他緩緩擡起頭,空洞的目光,看向身邊不遠處的宋昭,藉着微弱的光線,他能看到宋昭擔憂的眼神,能看到宋昭眼底的紅血絲,能看到宋昭緊繃的側臉,那是連日來爲他擔心、爲他疲憊的模樣。
心底,劃過一絲細微的愧疚,一絲不易察覺的不捨。
他捨不得宋昭,捨不得這份唯一的溫暖,可這份捨不得,相較於他心底的痛苦與自我厭棄,終究還是太微弱了。他告訴自己,長痛不如短痛,他離開,對宋昭,對所有人,都是最好的結果。
他輕輕閉上眼,不再看宋昭,不再看這個讓他痛苦的世界,心底最後一絲猶豫,也徹底消散,只剩下解脫前的平靜。

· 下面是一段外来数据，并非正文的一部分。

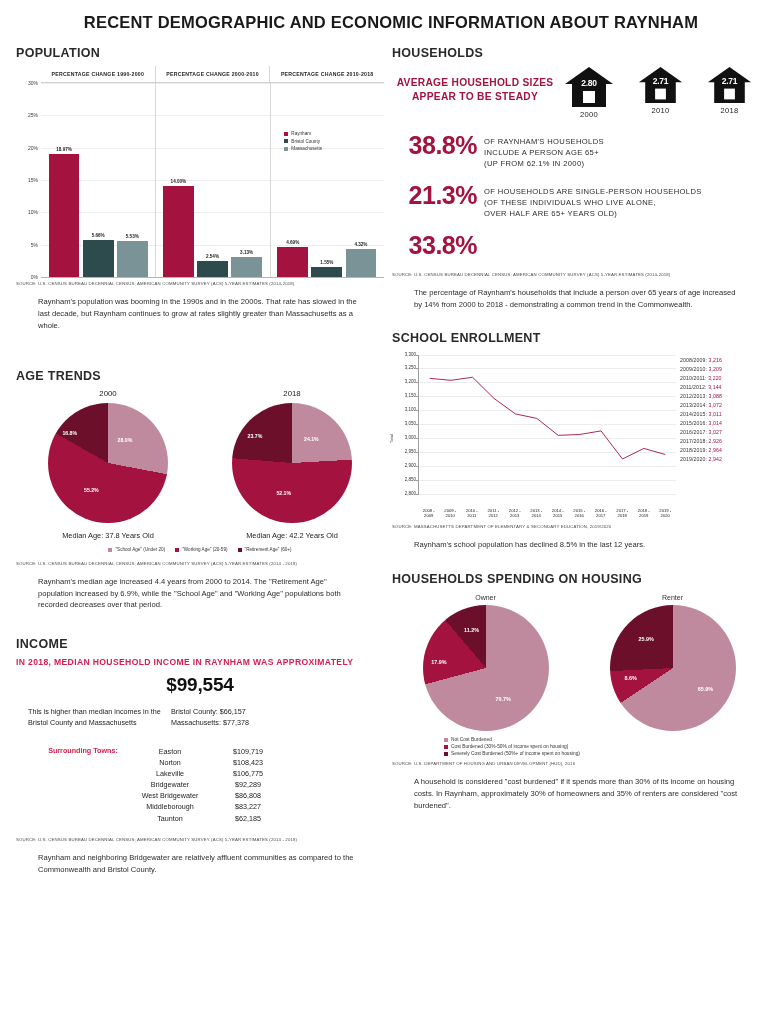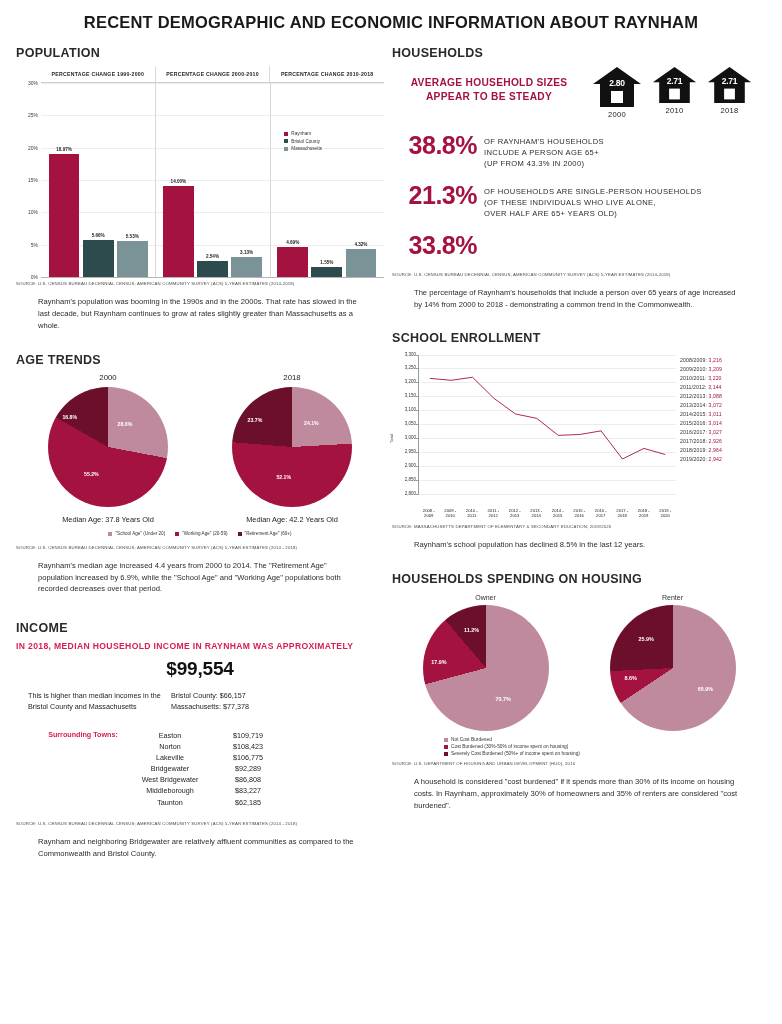"2.80" .houses { gap: 10px -> 24px }
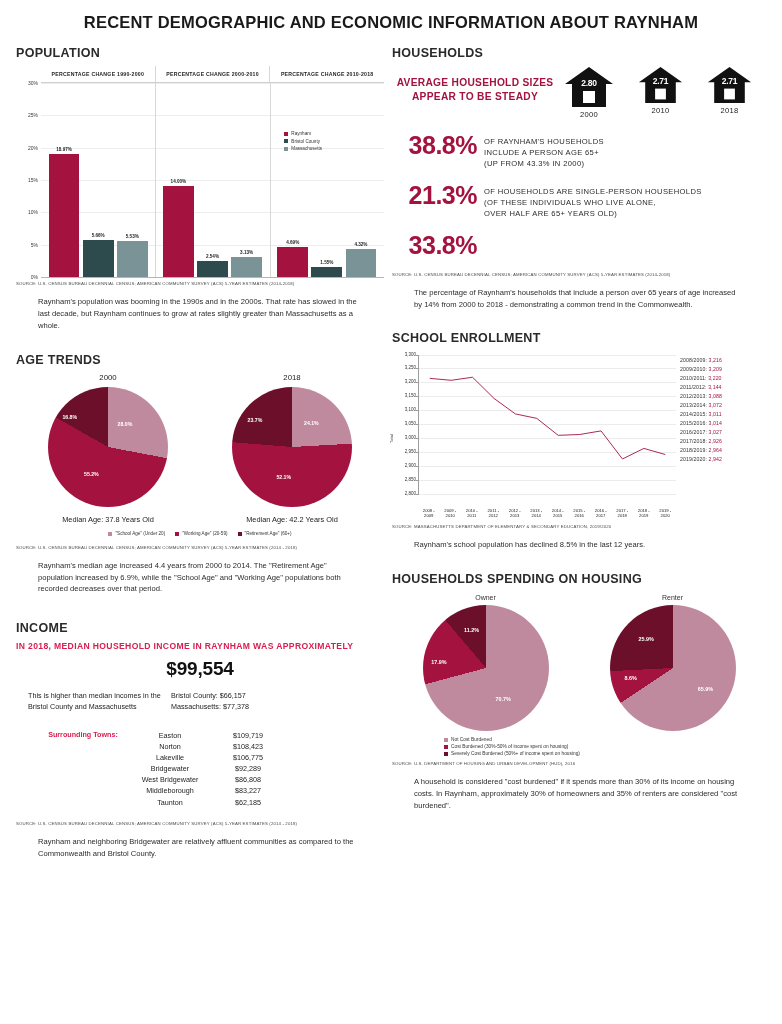"(UP FROM 43.3% IN 2000)" div { text: 43.3% -> 62.1% }
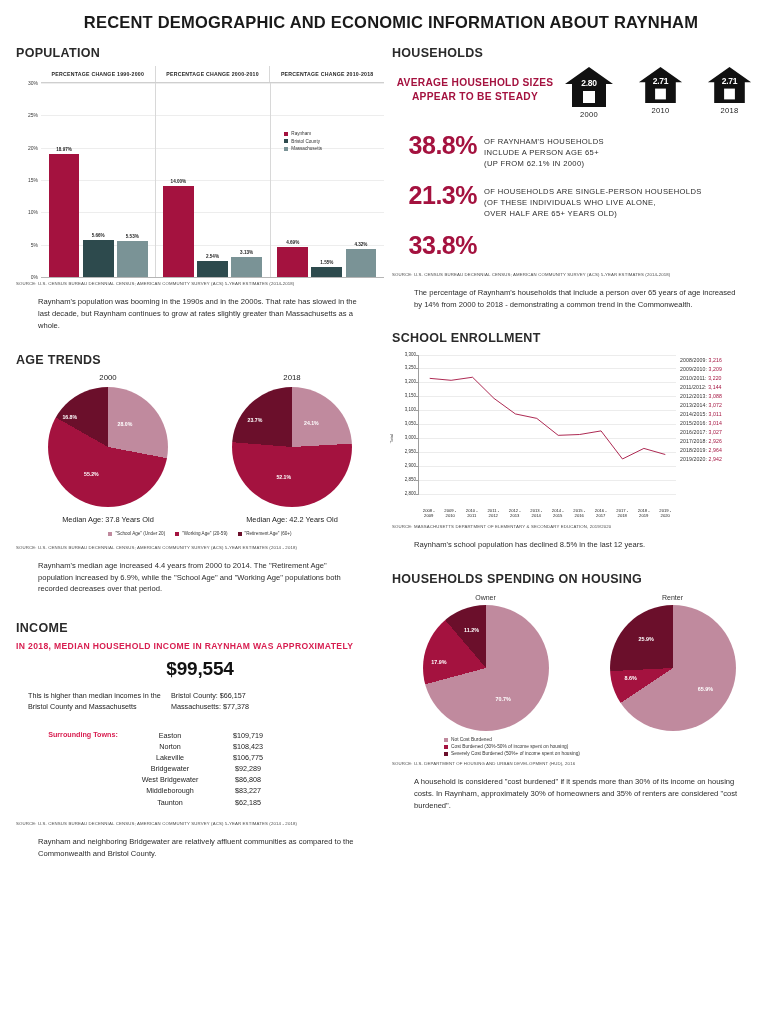"AGE TRENDS" div { margin-top: 22px -> 38px }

時間一分一秒地流逝,夜越來越深,宋昭依舊沒有閉眼,依舊緊緊盯着溫秋言,他能感受到,溫秋言身上的死氣,越來越重,那份可怕的念頭,已經佔據了他的全部思緒,隨時都有可能付諸行動。
宋昭的心臟,懸到了嗓子眼,他渾身緊繃,雙手緊緊攥起,指節泛白,時刻準備着,在溫秋言做出極端舉動的那一刻,第一時間阻止他,哪怕會被溫秋言討厭,哪怕會打破這份平靜,他也絕不能讓溫秋言離開他。